Prasad, however, argued the length of the convoy was not the problem. “When both the target and the weapon are mobile, it can be two vehicles or 22 vehicles, it doesn’t make any difference,” he said.

As for air transport, the Union home ministry pays for a daily air courier from Delhi to Jammu to Srinagar and back, ferrying soldiers from central paramilitary forces. But plane seats are divided among the various forces and quite inadequate for large troop movement, said Dhinakaran. Besides, convoys would still have to be arranged to take the men from the Srinagar airport to their places of deployment.

CRPF officials admit there might have been an intelligence failure. On February 8, the paramilitary force received a note from the state police warning of IED attacks. These were non-specific inputs, however, Dhinakaran said.

How to frame a new SOP

“You cannot really say it could easily have been avoided,” said an Indian Police Service officer who was deputed to the CRPF in Chhattisgarh for two years. “Yes, there are times when there are glaring inconsistencies and glaring irresponsibility. But frankly speaking, no person can be so irresponsible to put the lives of so many people in danger.”

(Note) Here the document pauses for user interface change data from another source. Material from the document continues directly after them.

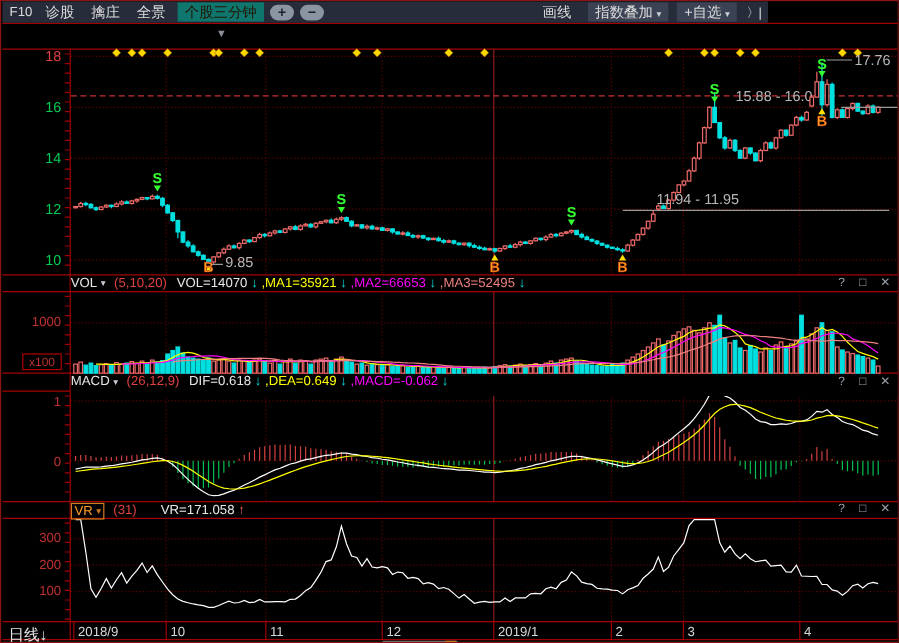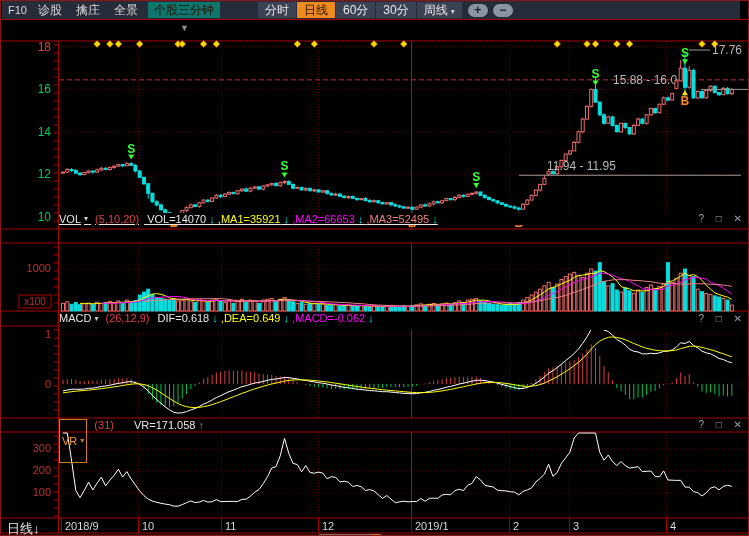--- a/index.html
+++ b/index.html
@@ -8,7 +8,7 @@
        border:1px solid #8b1515;box-sizing:border-box;}
   svg{position:absolute;left:0;top:0;font-family:"Liberation Sans",sans-serif;}
   
-  .toolbar{position:absolute;left:1px;top:0;width:738px;height:18px;background:#272c3a;
+  .toolbar{position:absolute;left:1px;top:0;width:638px;height:18px;background:#272c3a;
            display:flex;align-items:center;font-size:12px;color:#dcdcdc;white-space:nowrap;z-index:5;}
   .tb-item{margin:0 7px;cursor:default;}
   .tb-f10{margin:0 4px 0 6px;font-size:11px;}

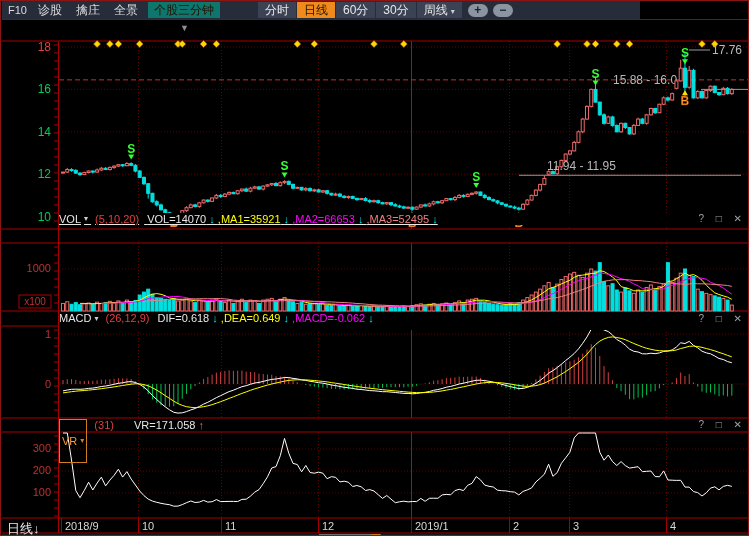--- a/index.html
+++ b/index.html
@@ -871,13 +871,6 @@
     <span class="tb-item">擒庄</span>
     <span class="tb-item">全景</span>
     <span class="promo">个股三分钟</span>
-    <span class="tabs">
-      <span class="tab">分时</span>
-      <span class="tab active">日线</span>
-      <span class="tab">60分</span>
-      <span class="tab">30分</span>
-      <span class="tab"><span>周线</span><span class="caret">▾</span></span>
-    </span>
     <span class="pill">+</span>
     <span class="pill">−</span>
   </div>

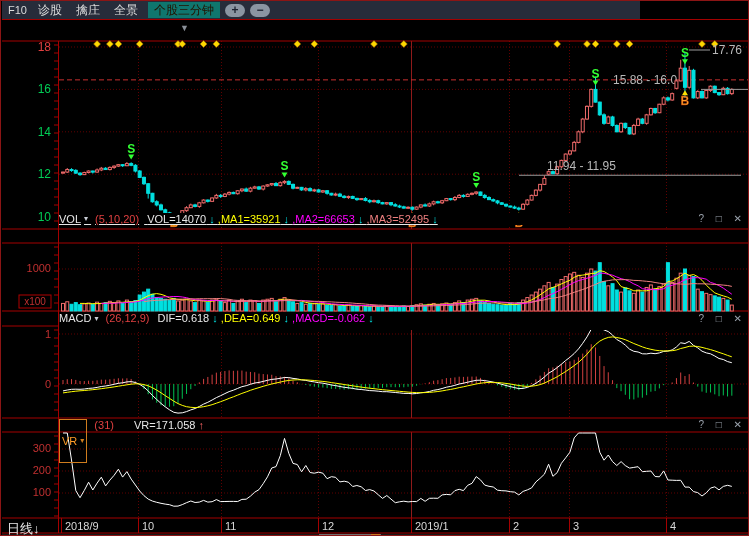--- a/index.html
+++ b/index.html
@@ -873,6 +873,12 @@
     <span class="promo">个股三分钟</span>
     <span class="pill">+</span>
     <span class="pill">−</span>
+    <span class="tb-right">
+      <span class="tb-item">画线</span>
+      <span class="dbtn"><span>指数叠加</span><span class="caret">▾</span></span>
+      <span class="dbtn"><span>+自选</span><span class="caret">▾</span></span>
+      <span class="collapse">〉|</span>
+    </span>
   </div>
 
   <div class="stock-box"></div>

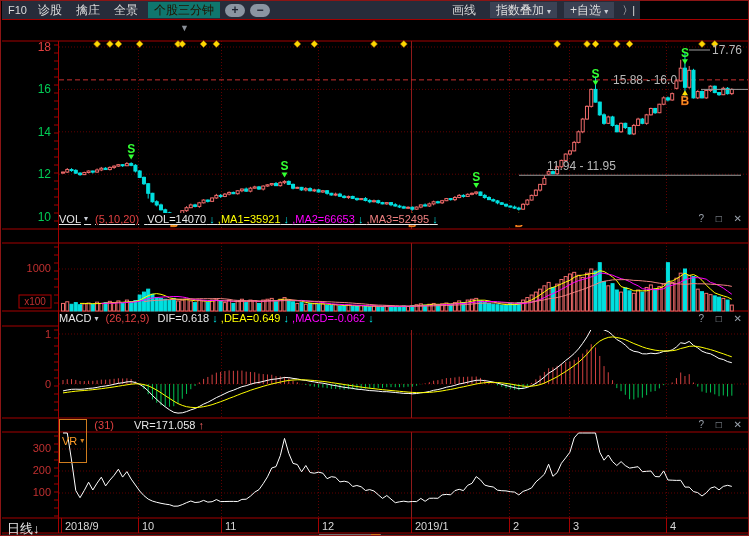--- a/index.html
+++ b/index.html
@@ -884,7 +884,7 @@
   <div class="stock-box"></div>
   <span class="sel-caret">▼</span>
 
-  <div class="ind-row" style="top:212px;height:12px;line-height:12px;text-decoration:underline;">
+  <div class="ind-row" style="top:229px;height:12px;line-height:12px;">
     <span><span>VOL</span><span class="caret">▾</span></span>
     <span class="ind-params">(5,10,20)</span>
     <span><span style="color: rgb(232, 232, 232);">VOL=14070</span><span style="color: rgb(0, 224, 224);"> ↓ </span><span style="color: rgb(255, 255, 0);">,MA1=35921</span><span style="color: rgb(0, 224, 224);"> ↓ </span><span style="color: rgb(255, 0, 255);">,MA2=66653</span><span style="color: rgb(0, 224, 224);"> ↓ </span><span style="color: rgb(240, 128, 128);">,MA3=52495</span><span style="color: rgb(0, 224, 224);"> ↓ </span></span>

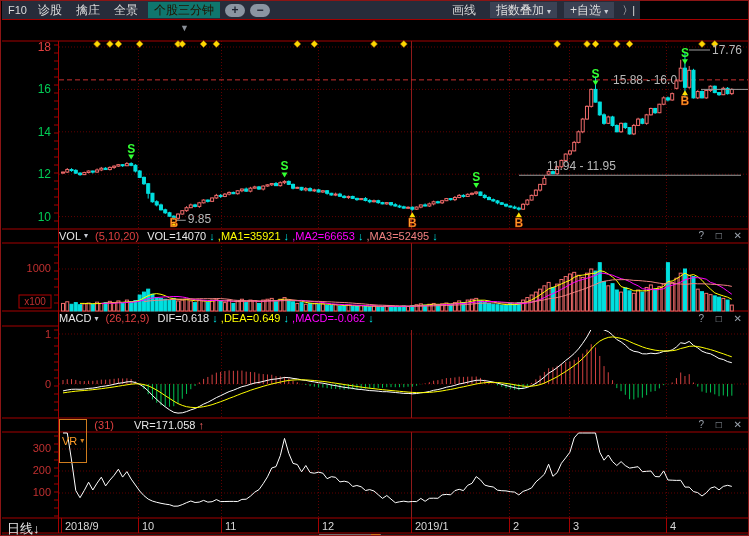--- a/index.html
+++ b/index.html
@@ -31,7 +31,7 @@
   .ind-params{color:#e04040;margin:0 5px 0 4px;}
   .ind-icons{position:absolute;right:7px;top:0;color:#9aa2ac;font-size:10px;}
   .ind-icons span{margin-left:9px;cursor:default;}
-  .vr-box{display:inline-block;border:1px solid #cf7d1e;color:#ff9c28;padding:16px 2px;line-height:10px;height:10px;}
+  .vr-box{display:inline-block;border:1px solid #cf7d1e;color:#ff9c28;padding:1px 2px;line-height:10px;height:10px;}
   .vr-box .caret{color:#cf7d1e;}
   
   .xaxis-period{position:absolute;left:6px;top:519px;font-size:13px;color:#e8e8e8;z-index:4;}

In some ways, security on the highway may have been beefed up since the 1990s. Singh recalled road opening parties being deployed only at sensitive places such as Pampore, Bijbehara or near the Banihal tunnel, instead of all along the highway in Kashmir. “We had very few bulletproof vehicles,” he added. Frequently, Singh said, they were just cars with a couple of wooden sheets tacked on to protect them from bullets.

Going ahead, the police officer said, the security forces should use technology such as drones and satellite images, and ensure better coordination with the state police, who would have better “ground level intelligence”. “Ultimately, it is the man who is important but technology can have a multiplier effect,” he added.

Prasad advised greater coordination between the security forces as well. “Between CRPF, police and other forces, they should probably decide to have some checkposts so that vehicles can be checked for explosives etc,” he explained. “Maybe we’ll have more sniffer dogs to sniff out explosives.”